_Work to complete_:
Copy each record exactly and skip its pictures.

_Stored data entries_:
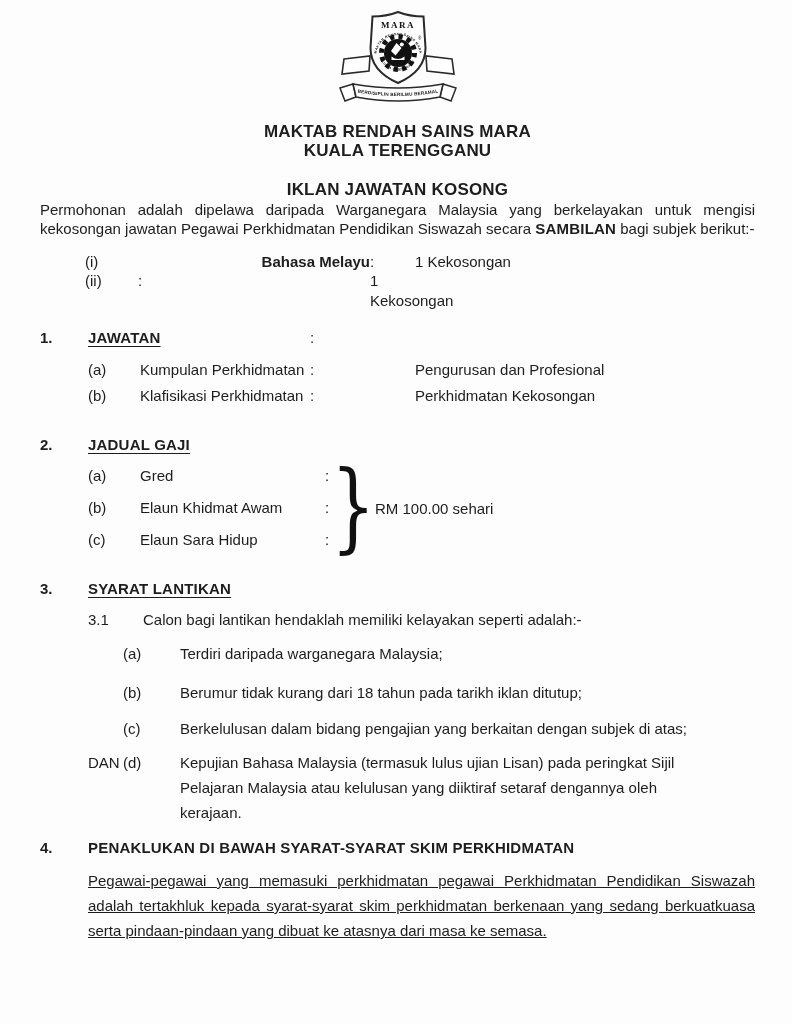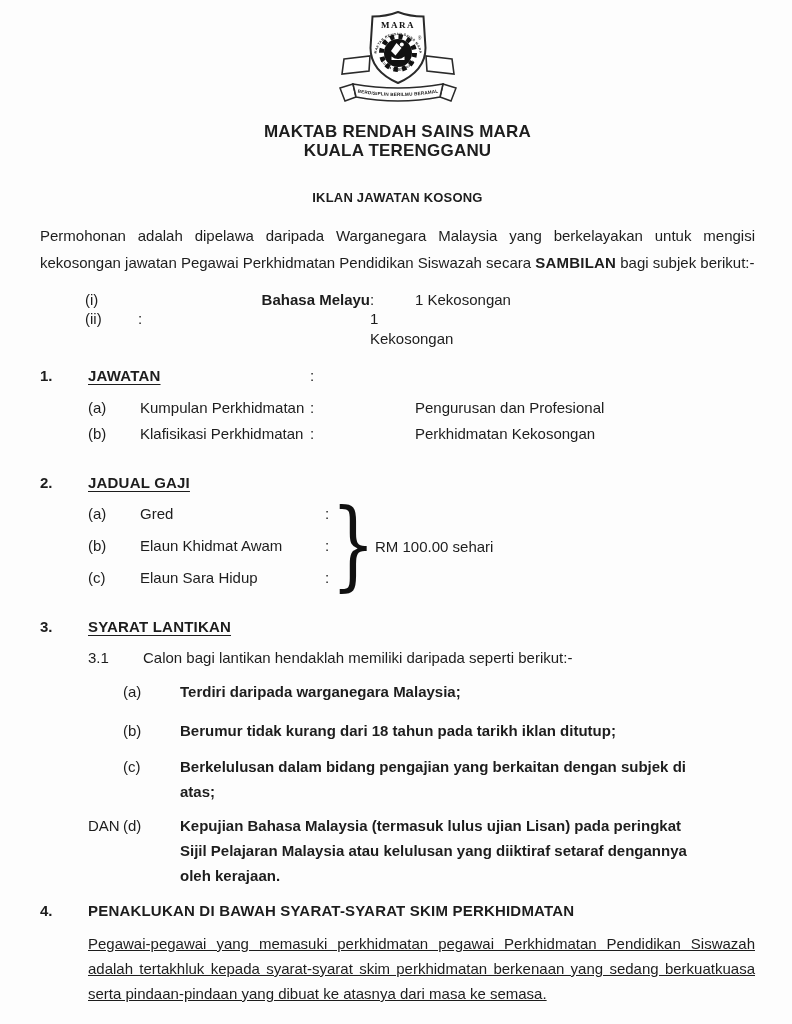--- a/index.html
+++ b/index.html
@@ -13,7 +13,7 @@
   .logo-wrap { width:150px; margin:0 auto; }
   .center-header { text-align:center; margin-top:13px; }
   .org-line { font-weight:bold; font-size:17px; line-height:19px; letter-spacing:.2px; }
-  .doc-title { font-weight:bold; font-size:13px; line-height:19px; margin-top:28px; letter-spacing:.2px; }
+  .doc-title { font-weight:bold; font-size:17px; line-height:19px; margin-top:20px; letter-spacing:.2px; }
   .intro { margin-top:15px; text-align:justify; line-height:27px; }
   .intro b { letter-spacing:.2px; }
 

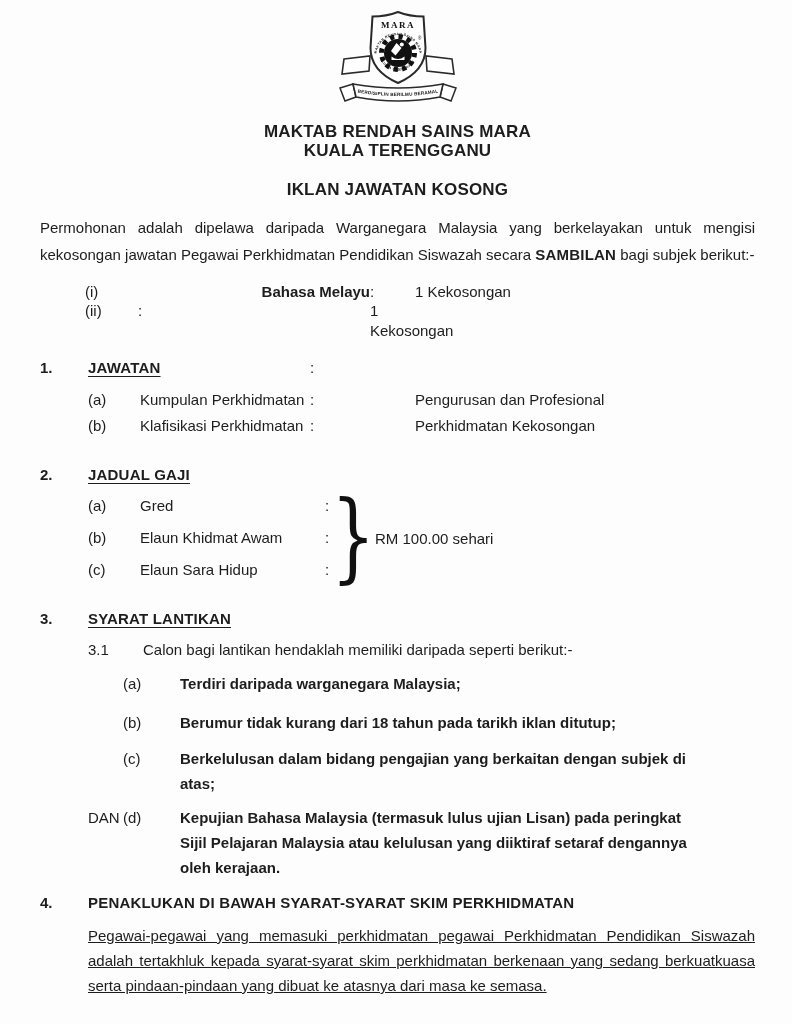--- a/index.html
+++ b/index.html
@@ -14,7 +14,7 @@
   .center-header { text-align:center; margin-top:13px; }
   .org-line { font-weight:bold; font-size:17px; line-height:19px; letter-spacing:.2px; }
   .doc-title { font-weight:bold; font-size:17px; line-height:19px; margin-top:20px; letter-spacing:.2px; }
-  .intro { margin-top:15px; text-align:justify; line-height:27px; }
+  .intro { margin-top:1px; text-align:justify; line-height:19px; }
   .intro b { letter-spacing:.2px; }
 
   .subjects { margin-top:14px; }

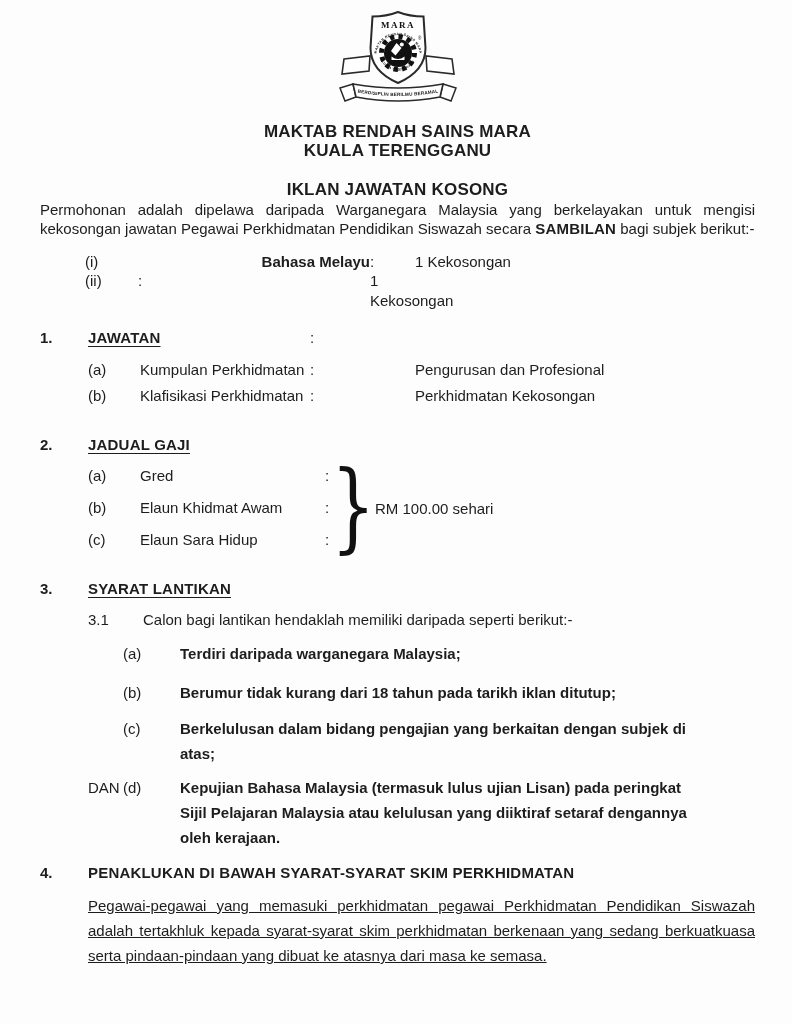--- a/index.html
+++ b/index.html
@@ -175,7 +175,7 @@
     </div>
     <div class="s3sub">
       <span>3.1</span>
-      <span>Calon bagi lantikan hendaklah memiliki daripada seperti berikut:-</span>
+      <span>Calon bagi lantikan hendaklah memiliki kelayakan seperti adalah:-</span>
     </div>
     <div class="s3item mt12">
       <span></span>

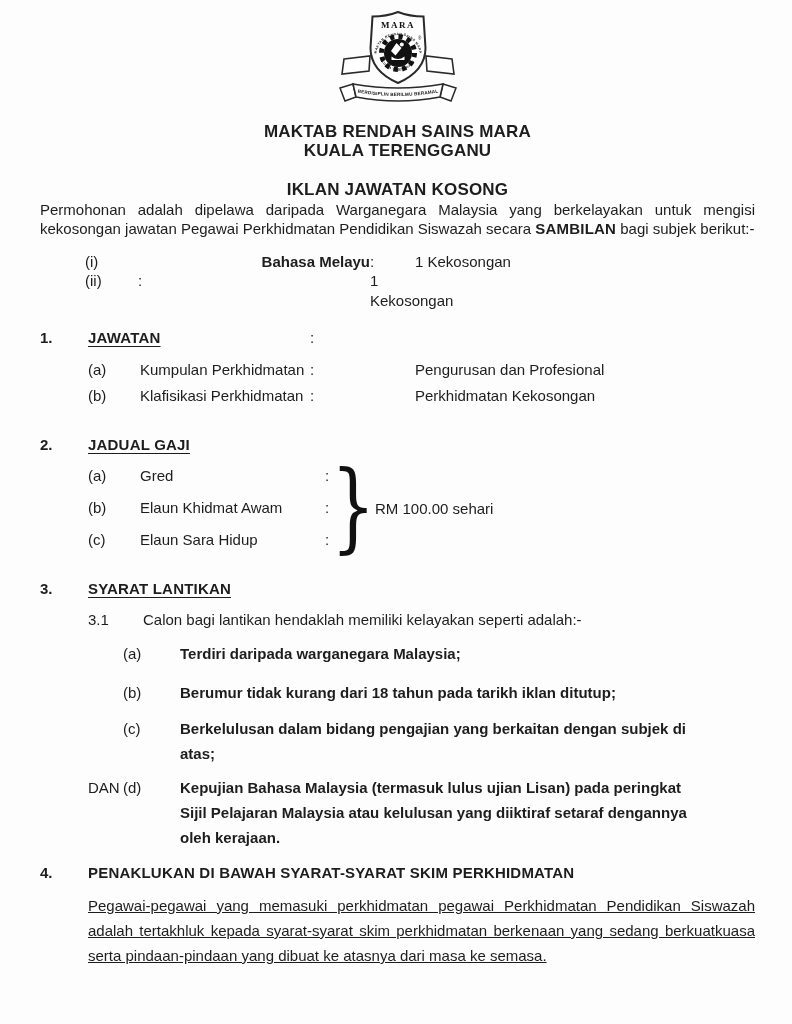--- a/index.html
+++ b/index.html
@@ -46,7 +46,7 @@
   .sec3 { margin-top:24px; }
   .s3sub { display:grid; grid-template-columns:55px 1fr; margin-left:48px; margin-top:13px; line-height:19px; }
   .s3item { display:grid; grid-template-columns:35px 57px 1fr; margin-left:48px; line-height:25px; }
-  .s3item .itext { max-width:524px;font-weight:bold; }
+  .s3item .itext { max-width:524px; }
   .mt12 { margin-top:12px; } .mt14 { margin-top:14px; } .mt11 { margin-top:11px; } .mt9 { margin-top:9px; }
 
   .sec4 { margin-top:14px; }

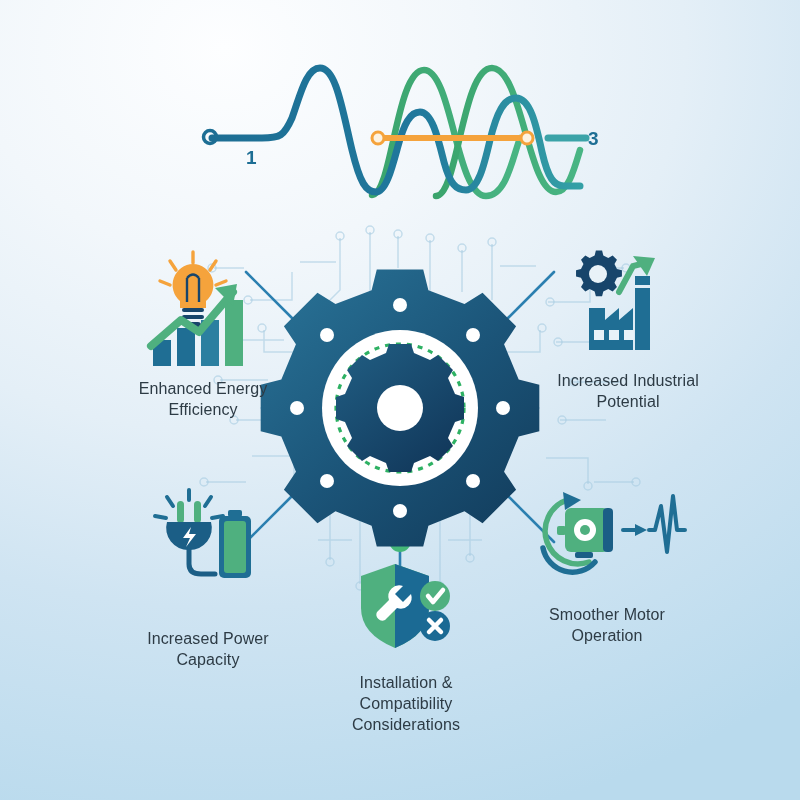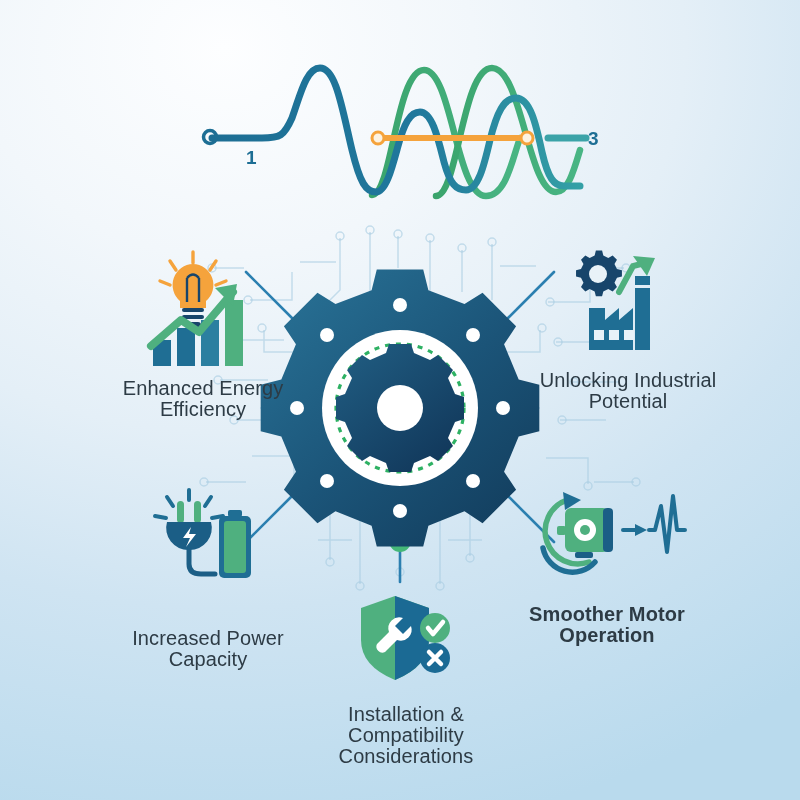--- a/index.html
+++ b/index.html
@@ -37,7 +37,7 @@
   .node .glyph { display: block; margin: 0 auto; }
   .node .caption {
     margin-top: 6px;
-    font-size: 20px;
+    font-size: 16px;
     line-height: 21px;
     color: #2d3b45;
     letter-spacing: .1px;

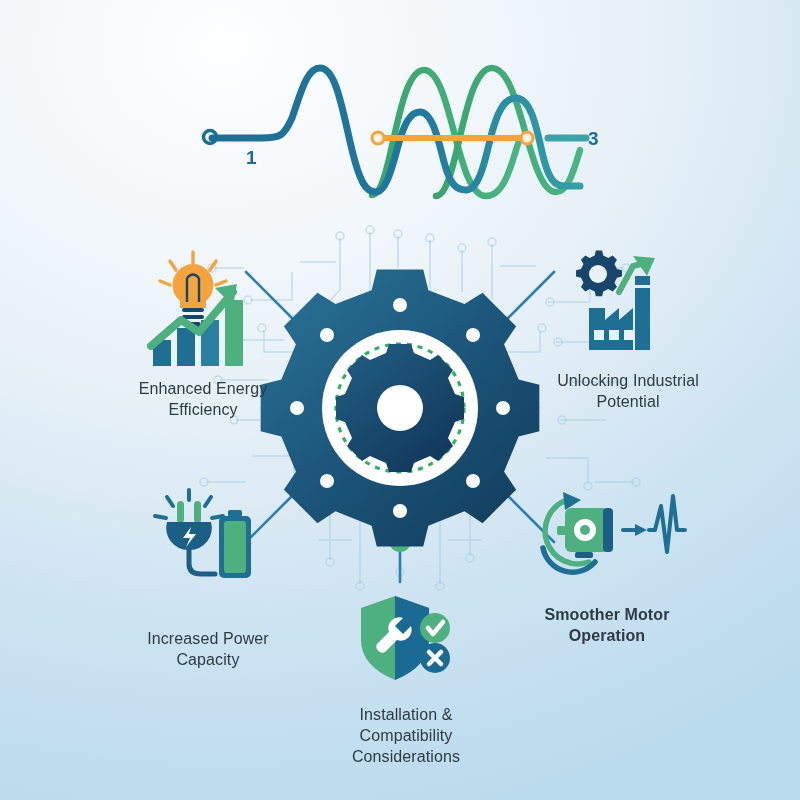--- a/index.html
+++ b/index.html
@@ -287,7 +287,7 @@
         <rect x="57" y="84" width="10" height="10"></rect>
       </g>
     </svg>
-    <div class="caption">Unlocking Industrial
+    <div class="caption">Increased Industrial
 Potential</div>
   </div>
 

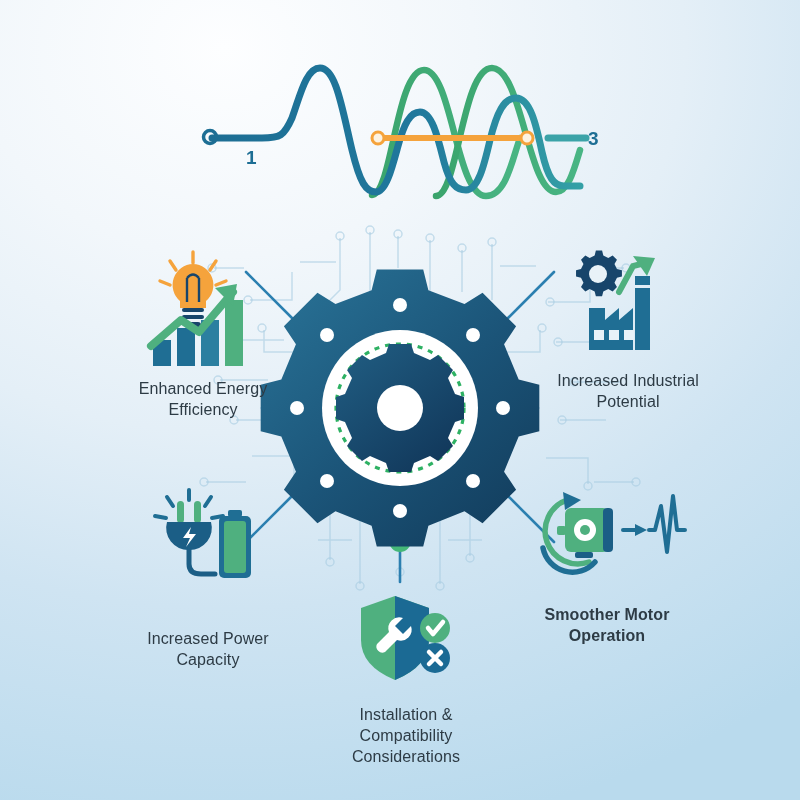--- a/index.html
+++ b/index.html
@@ -52,7 +52,7 @@
 
   .node-tl .caption { margin-top: 8px; }
   .node-bl .caption { margin-top: 30px; }
-  .node-br .caption { margin-top: 22px; font-weight: bold; }
+  .node-br .caption { margin-top: 22px; }
   .node-bc .caption { margin-top: 12px; }
 </style>
 </head>

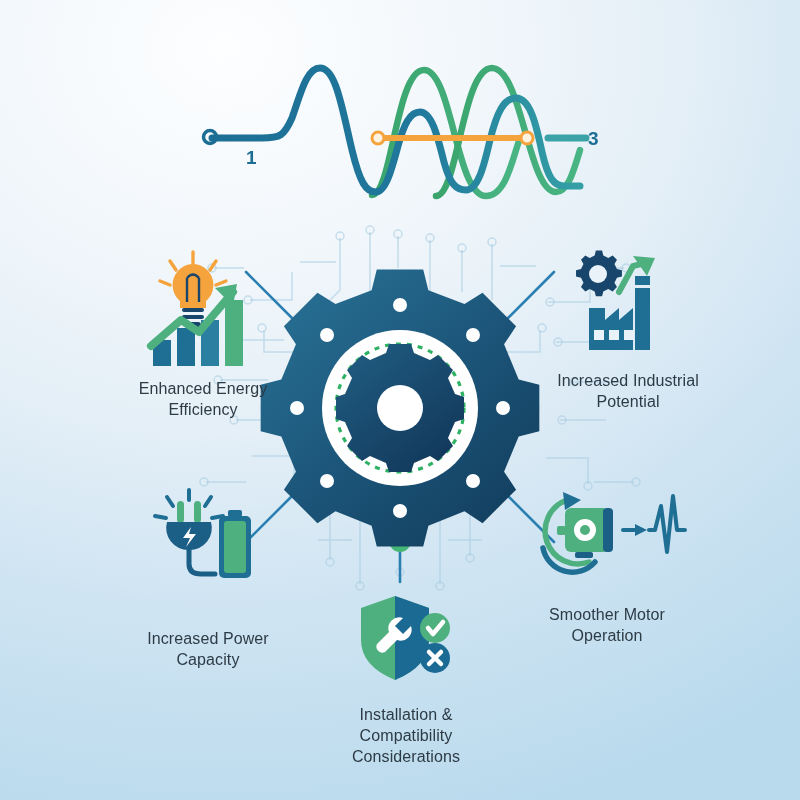--- a/index.html
+++ b/index.html
@@ -48,7 +48,7 @@
   .node-tr { left: 528px; top: 246px; width: 200px; }
   .node-bl { left: 118px; top: 486px; width: 180px; }
   .node-br { left: 512px; top: 486px; width: 190px; }
-  .node-bc { left: 318px; top: 592px; width: 176px; }
+  .node-bc { left: 318px; top: 560px; width: 176px; }
 
   .node-tl .caption { margin-top: 8px; }
   .node-bl .caption { margin-top: 30px; }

_Exercise answer_:
--- a/index.html
+++ b/index.html
@@ -13,7 +13,7 @@
   .logo-wrap { width:150px; margin:0 auto; }
   .center-header { text-align:center; margin-top:13px; }
   .org-line { font-weight:bold; font-size:17px; line-height:19px; letter-spacing:.2px; }
-  .doc-title { font-weight:bold; font-size:13px; line-height:19px; margin-top:28px; letter-spacing:.2px; }
+  .doc-title { font-weight:bold; font-size:17px; line-height:19px; margin-top:20px; letter-spacing:.2px; }
   .intro { margin-top:15px; text-align:justify; line-height:27px; }
   .intro b { letter-spacing:.2px; }
 

--- a/index.html
+++ b/index.html
@@ -14,7 +14,7 @@
   .center-header { text-align:center; margin-top:13px; }
   .org-line { font-weight:bold; font-size:17px; line-height:19px; letter-spacing:.2px; }
   .doc-title { font-weight:bold; font-size:17px; line-height:19px; margin-top:20px; letter-spacing:.2px; }
-  .intro { margin-top:15px; text-align:justify; line-height:27px; }
+  .intro { margin-top:1px; text-align:justify; line-height:19px; }
   .intro b { letter-spacing:.2px; }
 
   .subjects { margin-top:14px; }

--- a/index.html
+++ b/index.html
@@ -175,7 +175,7 @@
     </div>
     <div class="s3sub">
       <span>3.1</span>
-      <span>Calon bagi lantikan hendaklah memiliki daripada seperti berikut:-</span>
+      <span>Calon bagi lantikan hendaklah memiliki kelayakan seperti adalah:-</span>
     </div>
     <div class="s3item mt12">
       <span></span>

--- a/index.html
+++ b/index.html
@@ -46,7 +46,7 @@
   .sec3 { margin-top:24px; }
   .s3sub { display:grid; grid-template-columns:55px 1fr; margin-left:48px; margin-top:13px; line-height:19px; }
   .s3item { display:grid; grid-template-columns:35px 57px 1fr; margin-left:48px; line-height:25px; }
-  .s3item .itext { max-width:524px;font-weight:bold; }
+  .s3item .itext { max-width:524px; }
   .mt12 { margin-top:12px; } .mt14 { margin-top:14px; } .mt11 { margin-top:11px; } .mt9 { margin-top:9px; }
 
   .sec4 { margin-top:14px; }

--- a/index.html
+++ b/index.html
@@ -37,7 +37,7 @@
   .node .glyph { display: block; margin: 0 auto; }
   .node .caption {
     margin-top: 6px;
-    font-size: 20px;
+    font-size: 16px;
     line-height: 21px;
     color: #2d3b45;
     letter-spacing: .1px;

--- a/index.html
+++ b/index.html
@@ -287,7 +287,7 @@
         <rect x="57" y="84" width="10" height="10"></rect>
       </g>
     </svg>
-    <div class="caption">Unlocking Industrial
+    <div class="caption">Increased Industrial
 Potential</div>
   </div>
 

--- a/index.html
+++ b/index.html
@@ -52,7 +52,7 @@
 
   .node-tl .caption { margin-top: 8px; }
   .node-bl .caption { margin-top: 30px; }
-  .node-br .caption { margin-top: 22px; font-weight: bold; }
+  .node-br .caption { margin-top: 22px; }
   .node-bc .caption { margin-top: 12px; }
 </style>
 </head>

--- a/index.html
+++ b/index.html
@@ -48,7 +48,7 @@
   .node-tr { left: 528px; top: 246px; width: 200px; }
   .node-bl { left: 118px; top: 486px; width: 180px; }
   .node-br { left: 512px; top: 486px; width: 190px; }
-  .node-bc { left: 318px; top: 592px; width: 176px; }
+  .node-bc { left: 318px; top: 560px; width: 176px; }
 
   .node-tl .caption { margin-top: 8px; }
   .node-bl .caption { margin-top: 30px; }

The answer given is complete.